DRBD is a RAID-1 style block device which synchronizes over the network between two computers. In essence, it provides a virtual shared storage between two computers. As of 0.8, DRBD can be used with GFS (and other shared disk cluster file systems) due to the addition of concurrent writer support.
Ok, so, you want GFS-on-DRBD. Here's how, sort of...
Before you start
- This was written for RHEL5/CentOS5. Input from other distribution users is appreciated.
- You will need gfs-utils or gfs2-utils. On RHEL5, get both (since gfs-utils requires the latter).
- You may *not* use DRBD as a quorum disk in a 2-node cluster.
- DRBD in active/active mode works only in two node clusters (at least, the free version...)
- As of this writing, Red Hat does not ship nor support DRBD.
- Performance is unlikely to be very good in this configuration.
Do not try this on shared storage. DRBD is for use on storage which is not shared.
Basic CMAN Configuration
For DRBD to work in its simplest form on Linux-Cluster, you will need a valid, two node cluster configuration. This includes using expected_votes="1" and two_node="1" in the <cman> tag of cluster.conf and, more importantly, fencing.
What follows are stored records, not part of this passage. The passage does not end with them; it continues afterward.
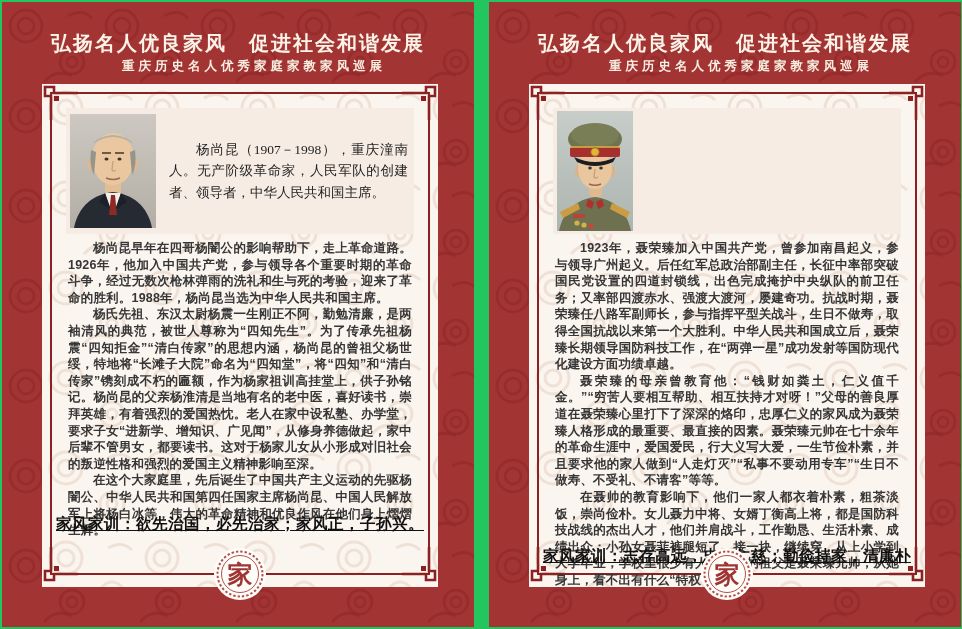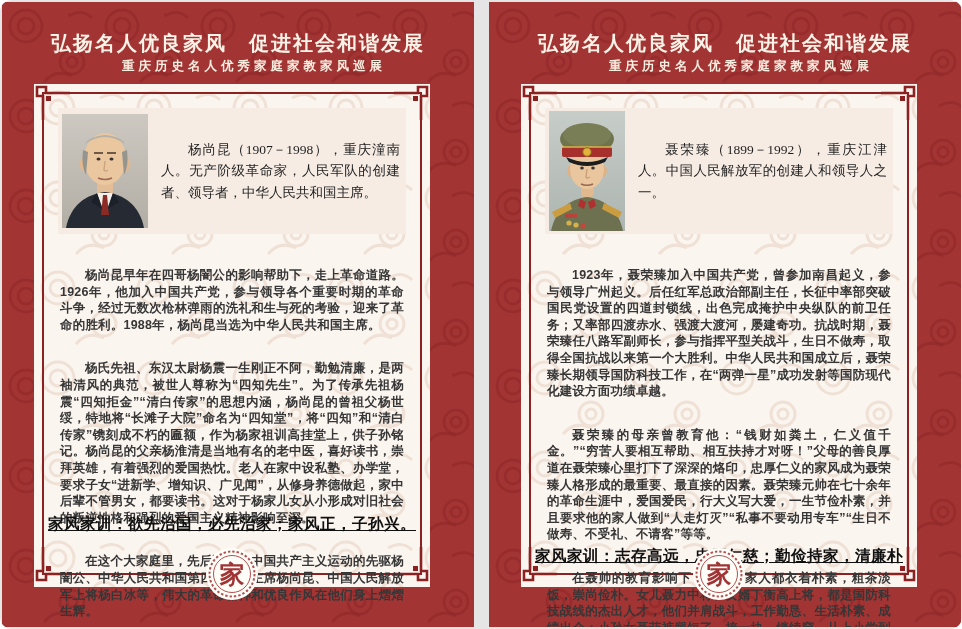"弘扬名人优良家风 促进社会和谐发展" .page { background: #e5e5e5 -> #22c55e; border-radius: 12px -> none }
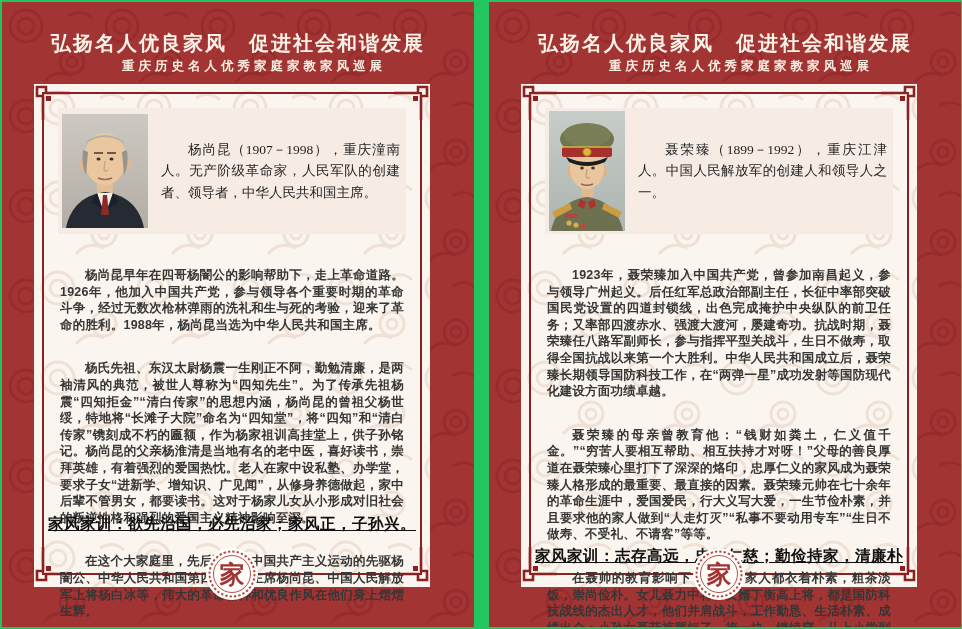"杨尚昆（1907－1998），重庆潼南人。无产阶级革命家，人民军队的创建者、领导" .card { left: 32px -> 40px }
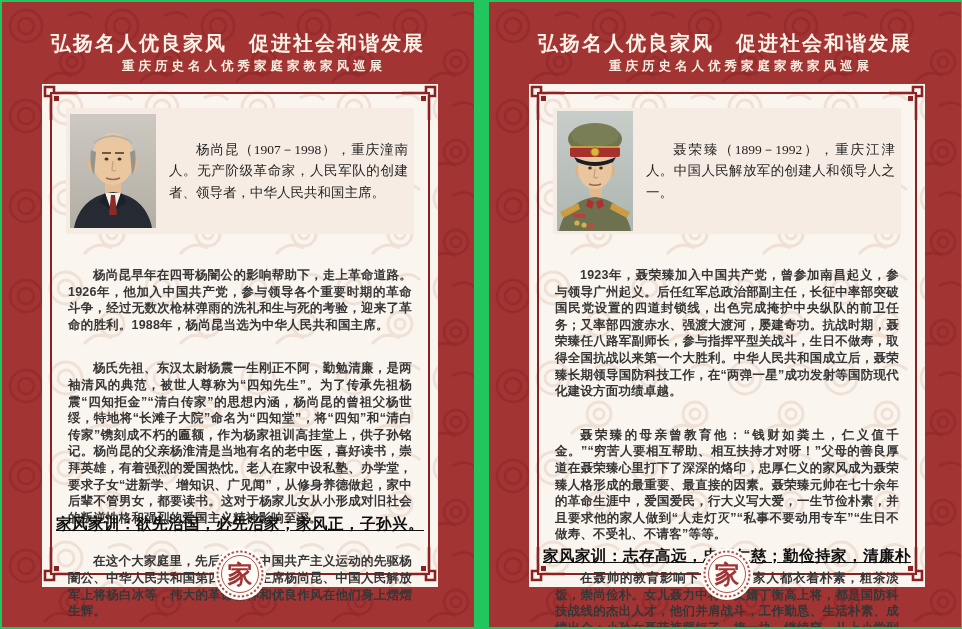"聂荣臻（1899－1992），重庆江津人。中国人民解放军的创建人和领导人之一。" div.intro-text { html: <div>聂荣臻（1899－1992），重庆江津人。中国人民解放军的创建人和领导人之一。</div> -> none }
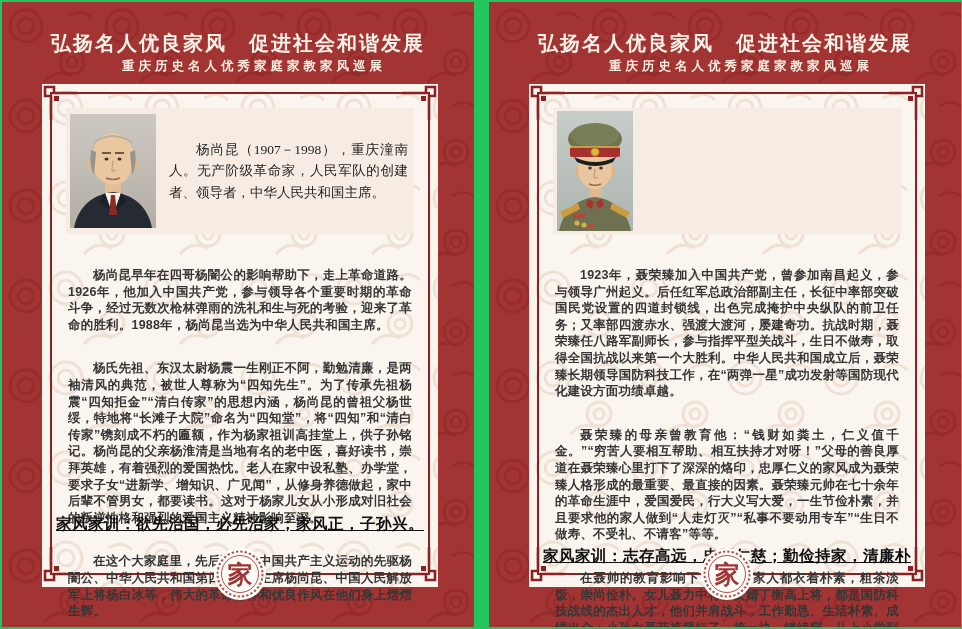"杨尚昆早年在四哥杨闇公的影响帮助下，走上革命道路。1926年，他加入中国共产党，" .bio p { margin-top: 27px -> none }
Even though DRBD may not require fencing in all circumstances, GFS does. Here is an example cluster configuration (/etc/cluster/cluster.conf) for a 2-node virtual cluster using XVM fencing:
<?xml version="1.0"?> <cluster alias="lolcats" config_version="41" name="lolcats"> <cman expected_votes="1" two_node="1"/> <clusternodes> <clusternode name="frederick" nodeid="1" votes="1"> <fence> <method name="1"> <device domain="frederick" name="xvm"/> </method> </fence> </clusternode> <clusternode name="molly" nodeid="2" votes="1"> <fence> <method name="1"> <device domain="molly" name="xvm"/> </method> </fence> </clusternode> </clusternodes> <fencedevices> <fencedevice agent="fence_xvm" name="xvm"/> </fencedevices> <rm/> </cluster>
How to configure linux-cluster / CMAN is beyond the scope of this document.
DRBD Configuration
Fabio C. gave me his configuration (/etc/drbd.conf) file, which I tweaked for my Xen cluster. You will need to adapt the below configuration to your environment.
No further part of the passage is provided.